Before we save this calibration profile, we will briefly look at the mathematical data calculated by the filter, which will be used in the distortion correction.

This is the data that will be used by the Load Camera Calibration filter.
Moving back to the Output tab, we can rename and save it as an AFCC file.

After saving the Project used for calibration, let’s now load our Amped FIVE project that contains the footage recorded by the cyclist.
Load Camera Calibration
We can load our .afcc file into the chain using the Load Camera Calibration filter. You can, of course, have everything in the same project, but that is not required.

Let’s concentrate on this tab, where we select the file and then some basic presentation parameters.
After applying the filter, the camera calibration profile that we calculated using the checkerboard is applied to the incident footage.
Here we can see the before and after views.

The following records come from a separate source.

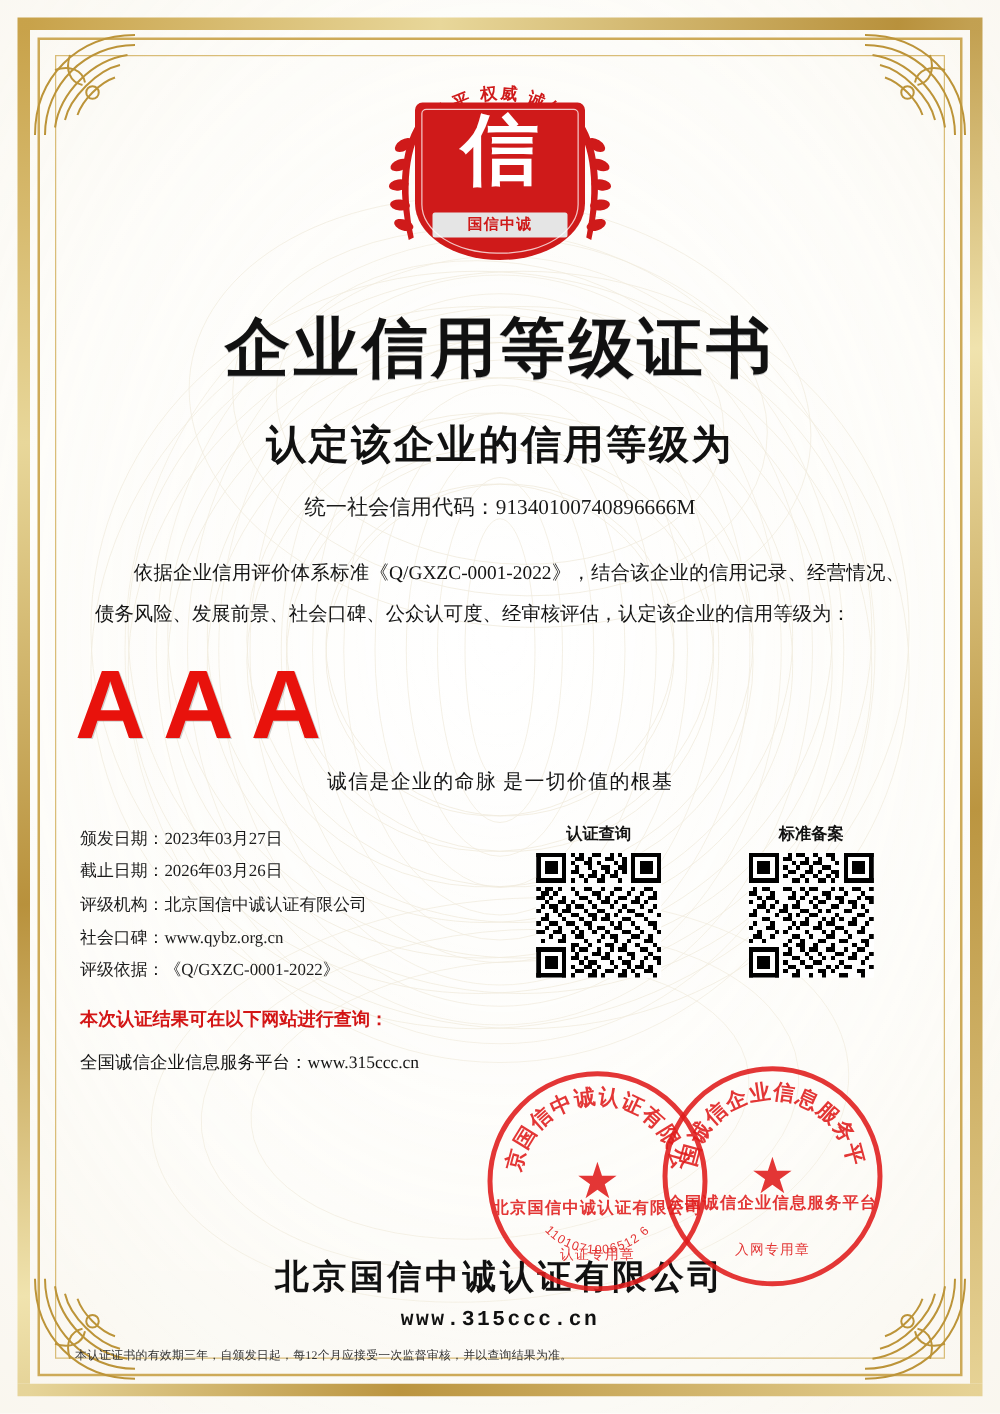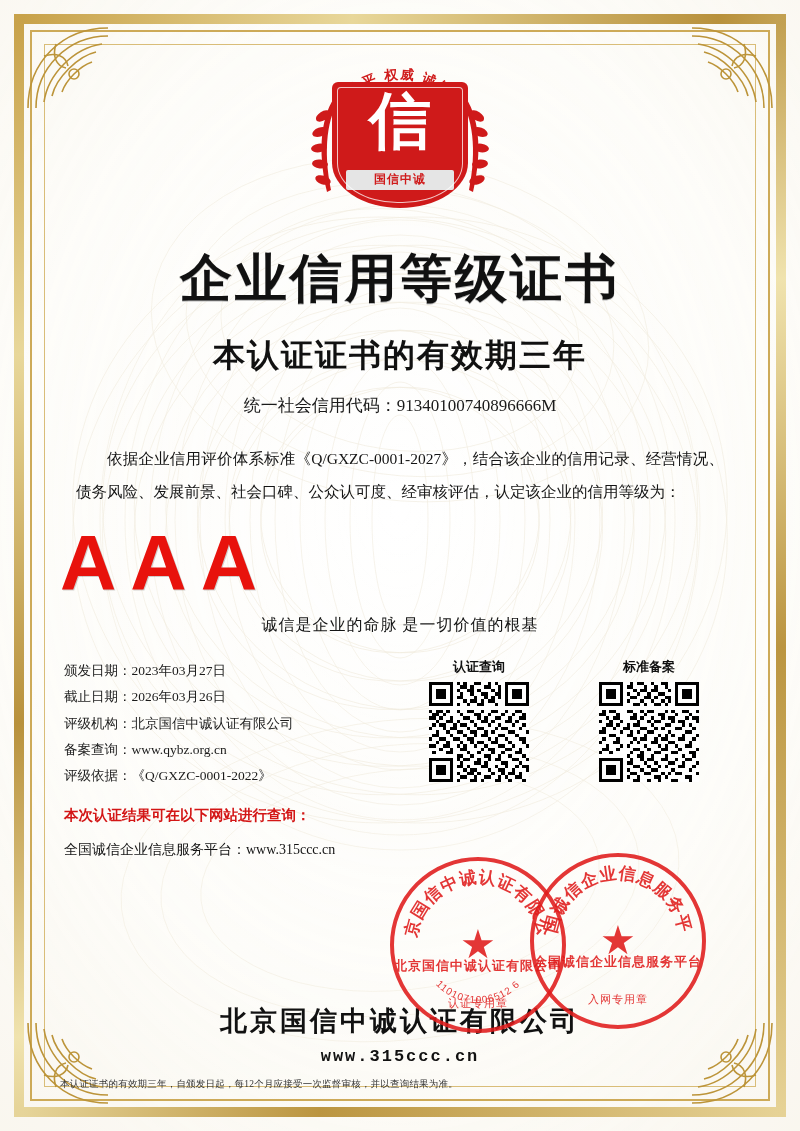--- a/index.html
+++ b/index.html
@@ -453,7 +453,7 @@
     <div class="main-title">企业信用等级证书</div>
 
 
-    <div class="company">本认证证书的有效期三年</div>
+    <div class="company">认定该企业的信用等级为</div>
 
     <div class="usci">
       <span>统一社会信用代码：</span><span>91340100740896666M</span>

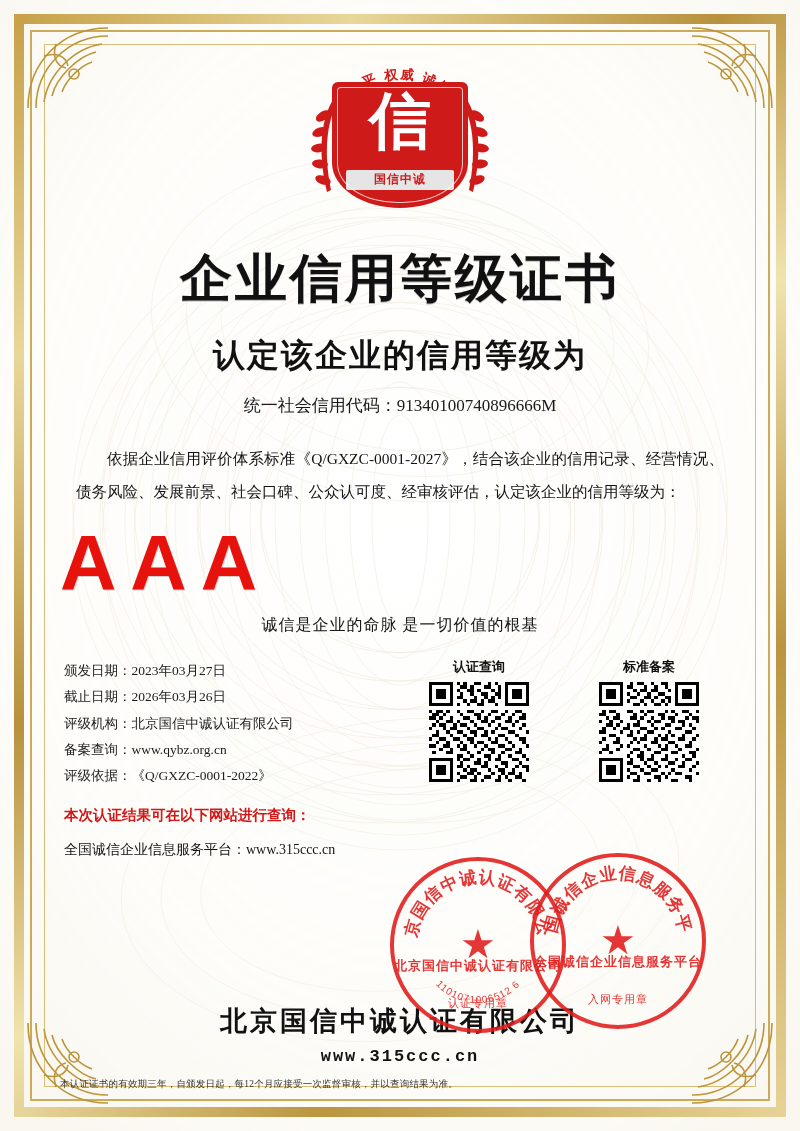--- a/index.html
+++ b/index.html
@@ -459,7 +459,7 @@
       <span>统一社会信用代码：</span><span>91340100740896666M</span>
     </div>
 
-    <div class="paragraph">依据企业信用评价体系标准《Q/GXZC-0001-2027》，结合该企业的信用记录、经营情况、债务风险、发展前景、社会口碑、公众认可度、经审核评估，认定该企业的信用等级为：</div>
+    <div class="paragraph">依据企业信用评价体系标准《Q/GXZC-0001-2022》，结合该企业的信用记录、经营情况、债务风险、发展前景、社会口碑、公众认可度、经审核评估，认定该企业的信用等级为：</div>
 
     <div class="grade">AAA</div>
     <div class="slogan">诚信是企业的命脉 是一切价值的根基</div>

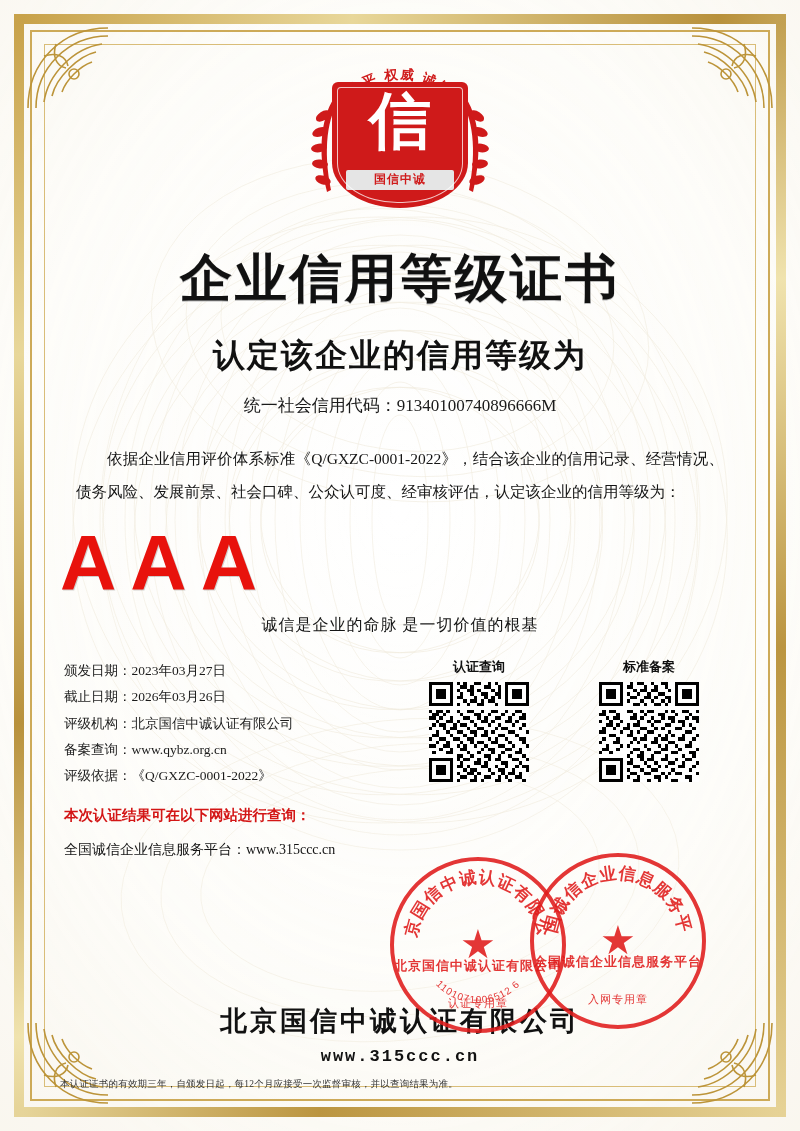--- a/index.html
+++ b/index.html
@@ -476,7 +476,7 @@
           <span class="lbl">评级机构：</span><span>北京国信中诚认证有限公司</span>
         </div>
         <div>
-          <span class="lbl">备案查询：</span><span>www.qybz.org.cn</span>
+          <span class="lbl">社会口碑：</span><span>www.qybz.org.cn</span>
         </div>
         <div>
           <span class="lbl">评级依据：</span><span>《Q/GXZC-0001-2022》</span>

For static cameras with a large field of view, you may then wish to utilize the Post-Projection adjustment capabilities within the Post-Projection tab. This is the same as we looked at earlier in the Correct Fisheye tab. It would all depend on the requirement of restoration and where the incident occurred in the field of view.

These new filters are powerful additions to the current lens correction capabilities, especially for sport cameras, dashcams, and Body Worn Video (BWV).
Various checkboards of different sizes will now be invaluable additions to your scene kits, along with aspect ratio spheres, pixel boards, height charts, and measuring equipment.
Many situations may require testing and evaluation. Particularly those camera systems that utilise multi-sensor cameras, and then stitch them together for an ultra-wide field of view.

These are 2 cameras, and may have to be treated as such.
Conclusion
We hope you have enjoyed this tour through the use of the new Camera Calibration filters. We are continuously developing the functions within the filters, so keep watching in future Amped FIVE updates for advancements.